6 dagen en 23 uur. Zoveel tijd zit er tussen twee lessen op de academie. Geen onbelangrijke kwestie. Hoe bereid je leerlingen goed voor op deze tussentijd? Hoe kan je – van op een afstand – de kwaliteit van het thuiswerk beïnvloeden?
Want het kwaad is snel geschied. Als een tekst verkeerd wordt ingestudeerd, start een moeizaam verbeterproces. Ingeslepen patronen zijn hardnekkig.
Een leraar van een Antwerpse academie is hier al lang mee bezig en werd geïnspireerd door de rol onderzoeker. Onderzoekers stellen zich voortdurend vragen. En daar kunnen we iets mee. Zijn gouden tip?
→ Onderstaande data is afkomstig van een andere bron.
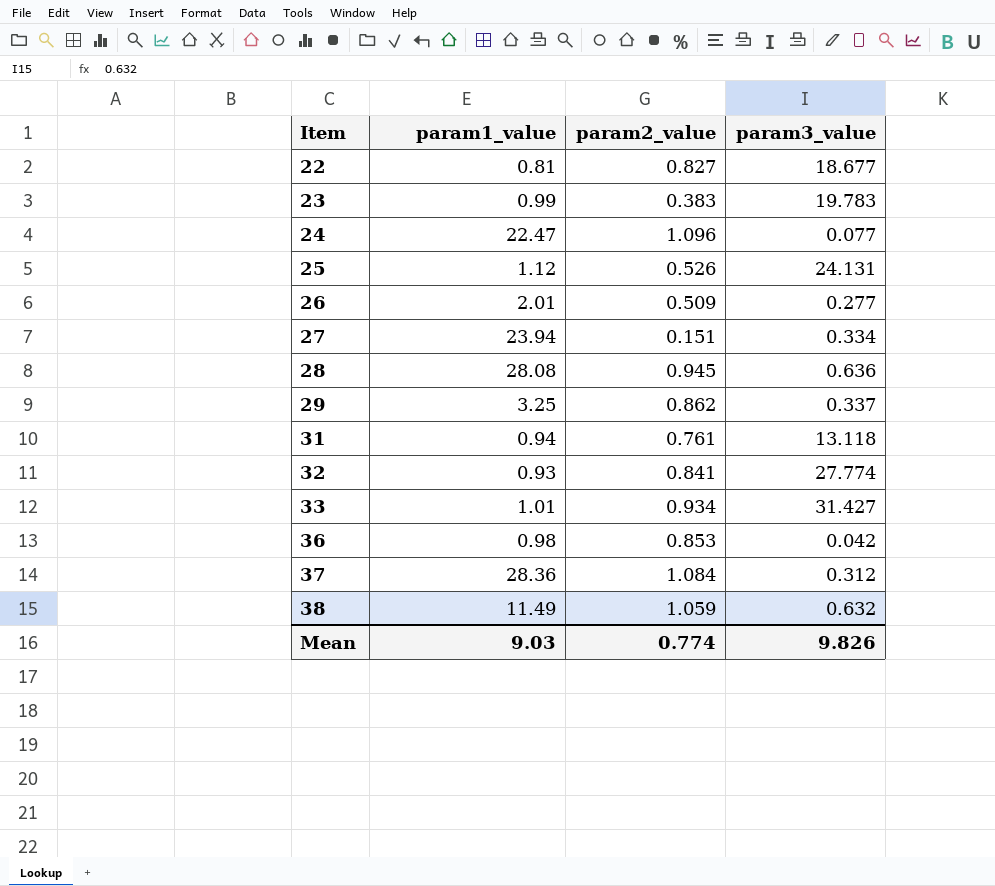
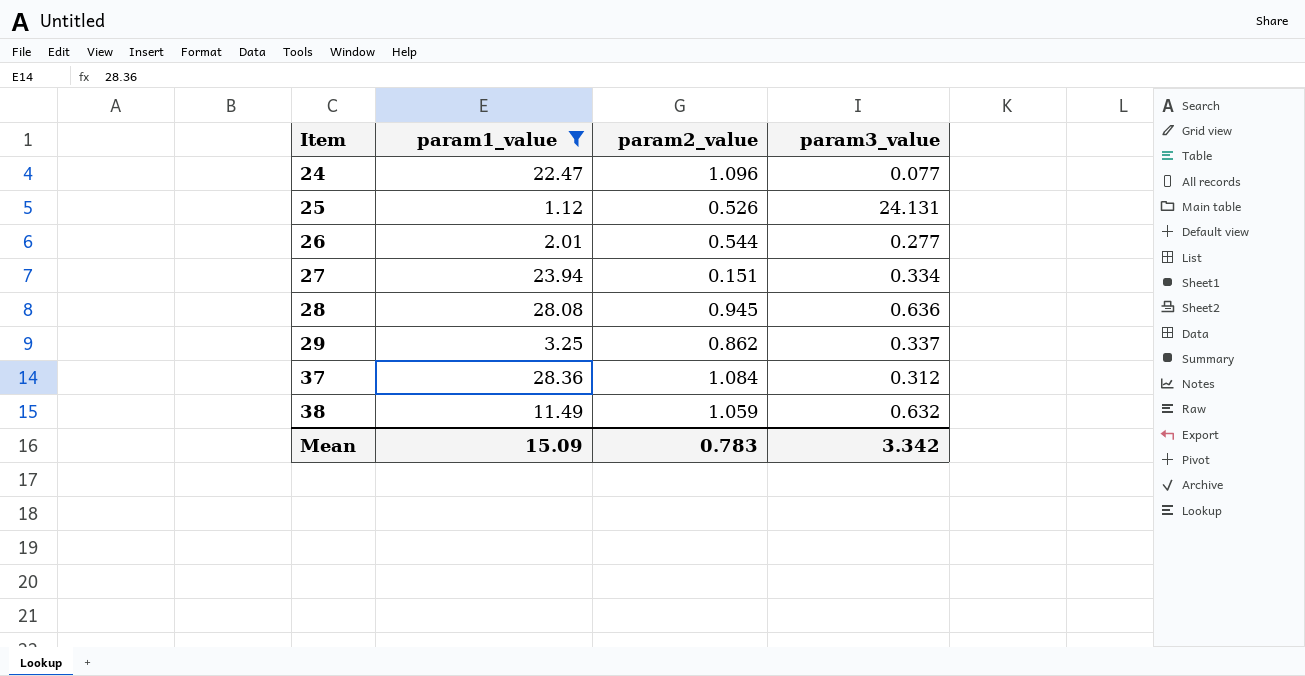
filter: none -> param1_value >= 1.12
26 | param2_value: 0.509 -> 0.544
Mean | param1_value: 9.03 -> 15.09
Mean | param2_value: 0.774 -> 0.783
Mean | param3_value: 9.826 -> 3.342

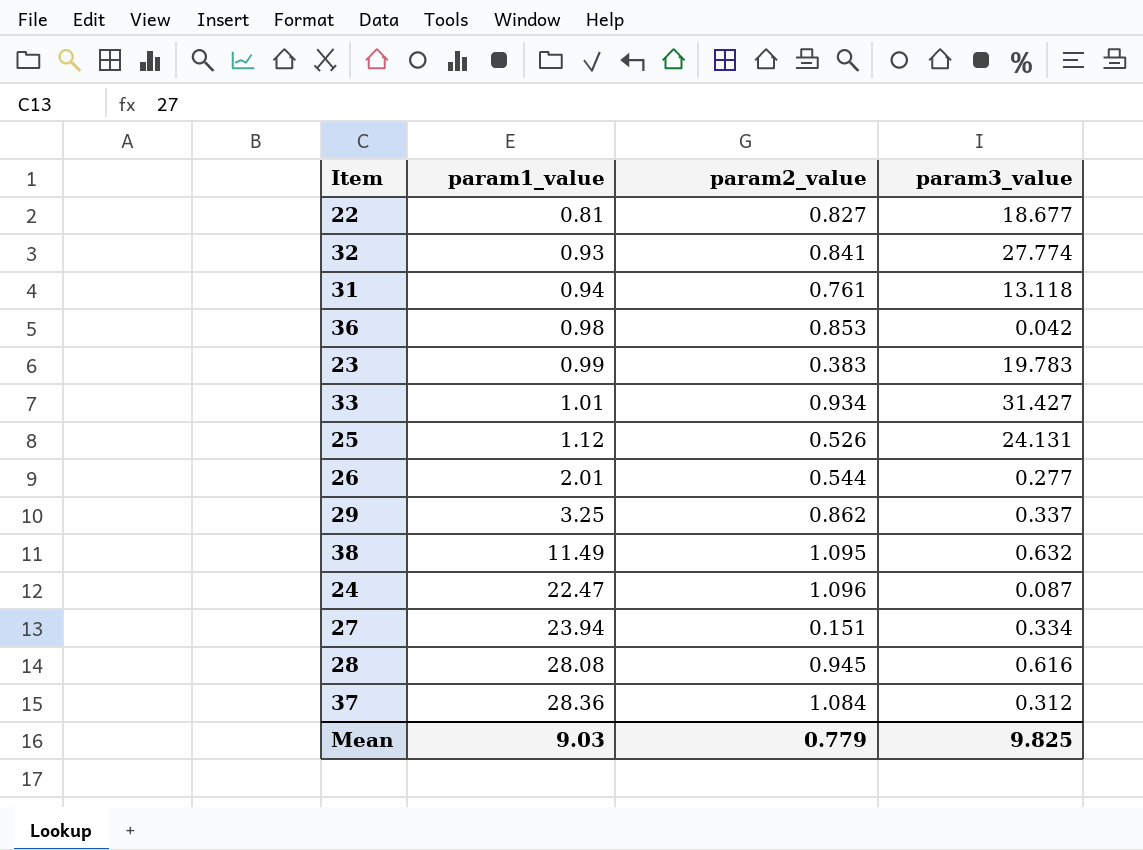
filter: param1_value >= 1.12 -> none
row order: Item ascending -> param1_value ascending
38 | param2_value: 1.059 -> 1.095
24 | param3_value: 0.077 -> 0.087
28 | param3_value: 0.636 -> 0.616
Mean | param1_value: 15.09 -> 9.03
Mean | param2_value: 0.783 -> 0.779
Mean | param3_value: 3.342 -> 9.825

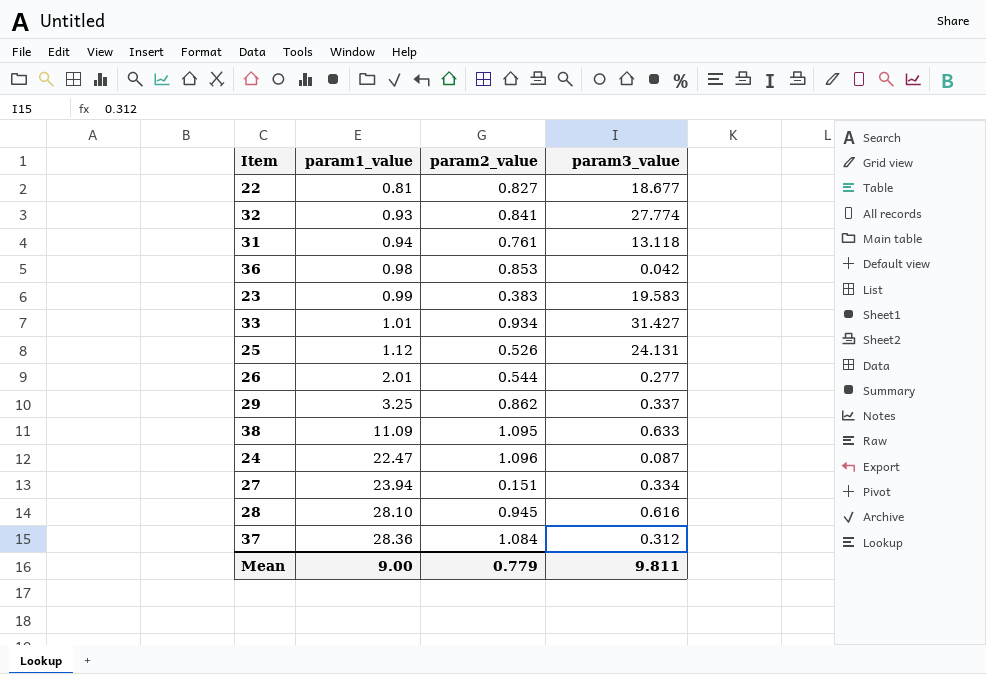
23 | param3_value: 19.783 -> 19.583
38 | param1_value: 11.49 -> 11.09
38 | param3_value: 0.632 -> 0.633
28 | param1_value: 28.08 -> 28.10
Mean | param1_value: 9.03 -> 9.00
Mean | param3_value: 9.825 -> 9.811

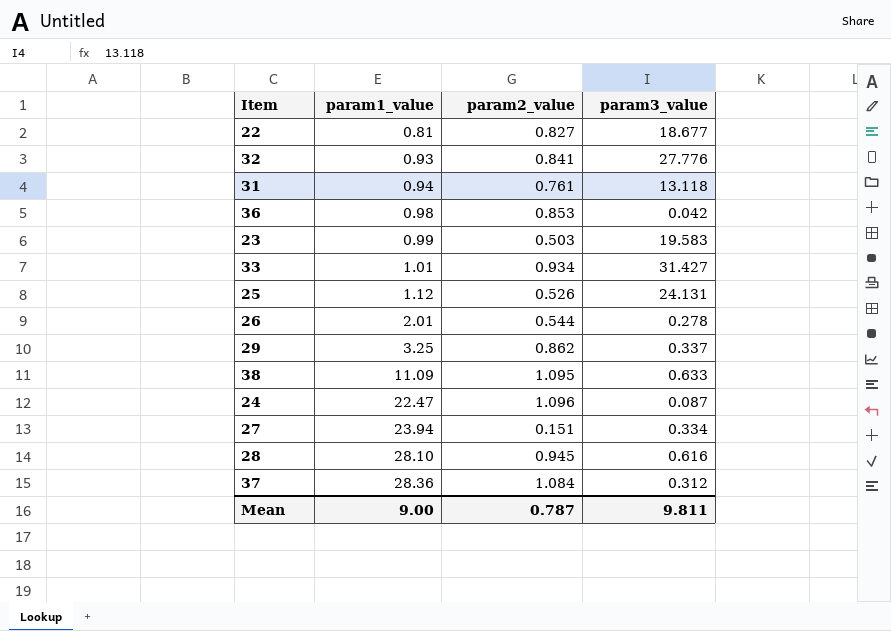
32 | param3_value: 27.774 -> 27.776
23 | param2_value: 0.383 -> 0.503
26 | param3_value: 0.277 -> 0.278
Mean | param2_value: 0.779 -> 0.787

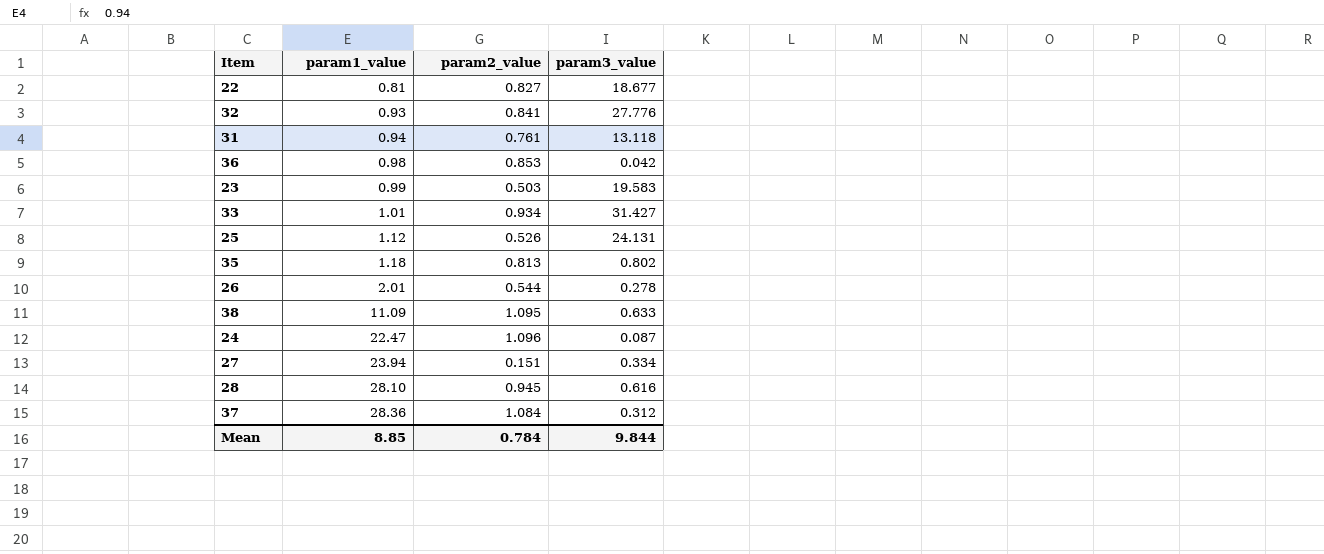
row 29: 3.25 | 0.862 | 0.337 -> none
row 35: none -> 1.18 | 0.813 | 0.802
Mean | param1_value: 9.00 -> 8.85
Mean | param2_value: 0.787 -> 0.784
Mean | param3_value: 9.811 -> 9.844

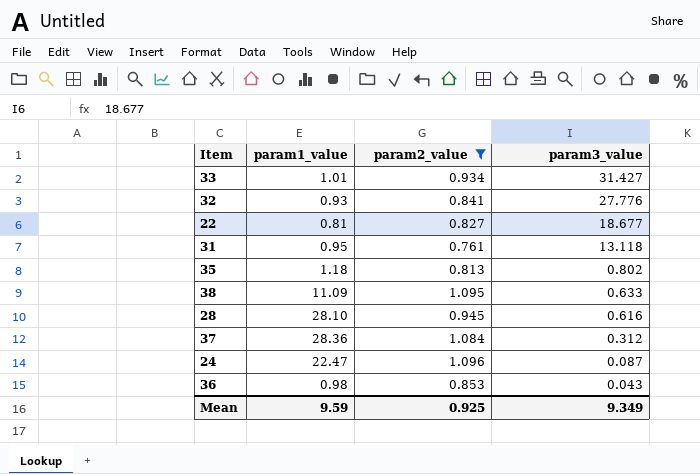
filter: none -> param2_value >= 0.761
row order: param1_value ascending -> param3_value descending
31 | param1_value: 0.94 -> 0.95
36 | param3_value: 0.042 -> 0.043
Mean | param1_value: 8.85 -> 9.59
Mean | param2_value: 0.784 -> 0.925
Mean | param3_value: 9.844 -> 9.349

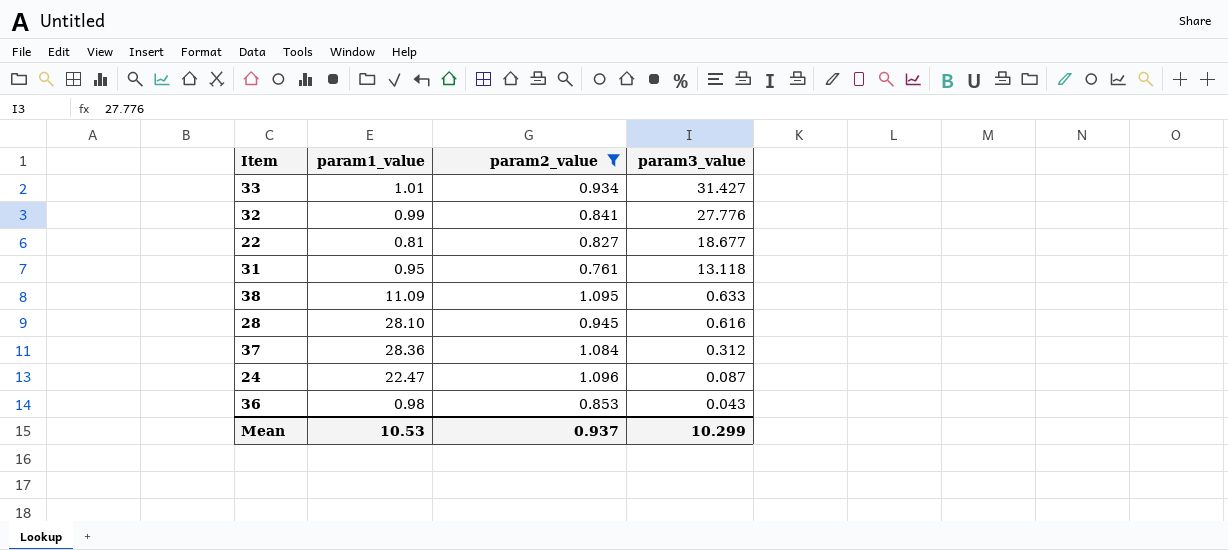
row 35: 1.18 | 0.813 | 0.802 -> none
32 | param1_value: 0.93 -> 0.99
Mean | param1_value: 9.59 -> 10.53
Mean | param2_value: 0.925 -> 0.937
Mean | param3_value: 9.349 -> 10.299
Leer leerlingen zichzelf vragen stellen.
- Wat ging (nog niet) goed?
- Welke fout maak ik altijd weer?
- Wat pak ik nu best aan?
- Waar let ik de volgende keer op?
En dat moet je trainen als een spier: speel – stel jezelf een vraag – speel opnieuw – stel jezelf een vraag – en speel opnieuw…
Of eenvoudiger: speel – ? – speel beter – ? – speel nog beter – ?
Het vraagteken als werkinstrument.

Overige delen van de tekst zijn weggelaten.